▶ **To do**
Nothing but the pictures should go missing; return all the entries below exactly.

*** Opening of Provided data ***

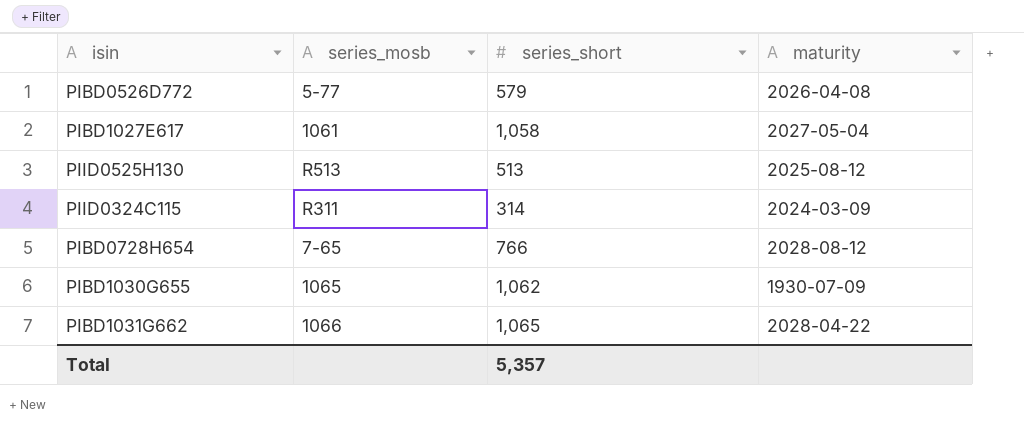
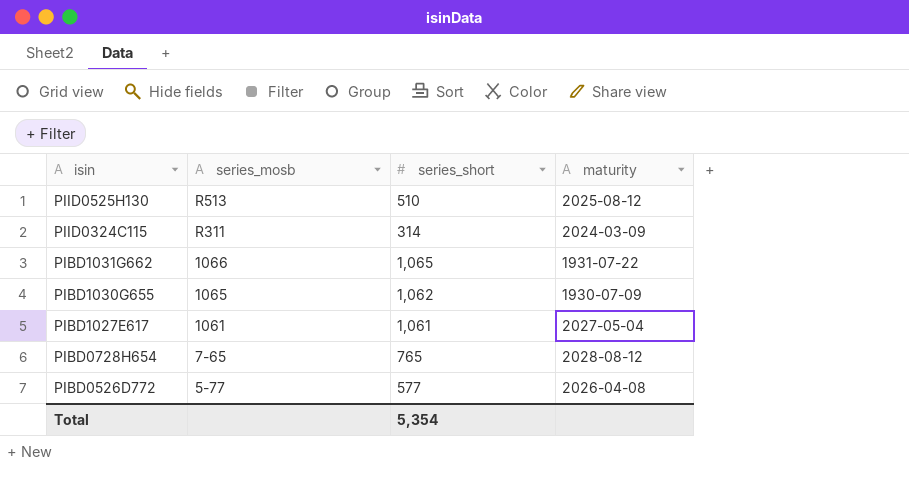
row order: none -> isin descending
PIID0525H130 | series_short: 513 -> 510
PIBD1031G662 | maturity: 2028-04-22 -> 1931-07-22
PIBD1027E617 | series_short: 1,058 -> 1,061
PIBD0728H654 | series_short: 766 -> 765
PIBD0526D772 | series_short: 579 -> 577
Total | series_short: 5,357 -> 5,354

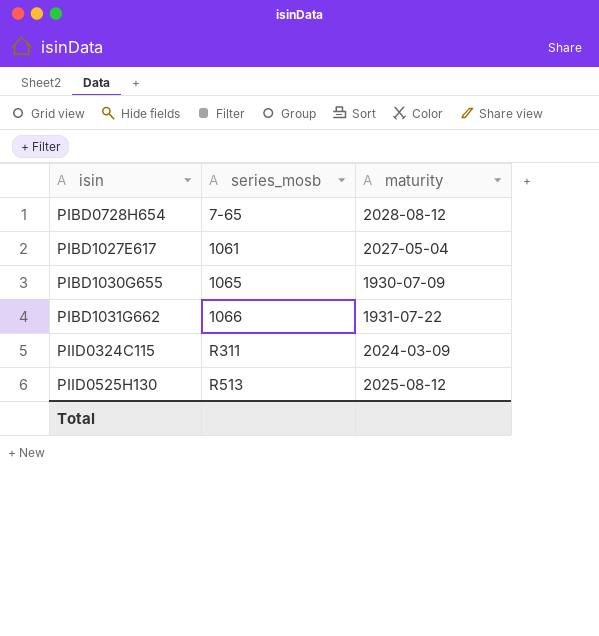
row order: isin descending -> isin ascending
column series_short | position: 3 -> none
row PIBD0526D772: 5-77 | 577 | 2026-04-08 -> none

*** Close of Provided data ***

▶ **Response area**
row order: none -> isin descending
PIID0525H130 | series_short: 513 -> 510
PIBD1031G662 | maturity: 2028-04-22 -> 1931-07-22
PIBD1027E617 | series_short: 1,058 -> 1,061
PIBD0728H654 | series_short: 766 -> 765
PIBD0526D772 | series_short: 579 -> 577
Total | series_short: 5,357 -> 5,354

row order: isin descending -> isin ascending
column series_short | position: 3 -> none
row PIBD0526D772: 5-77 | 577 | 2026-04-08 -> none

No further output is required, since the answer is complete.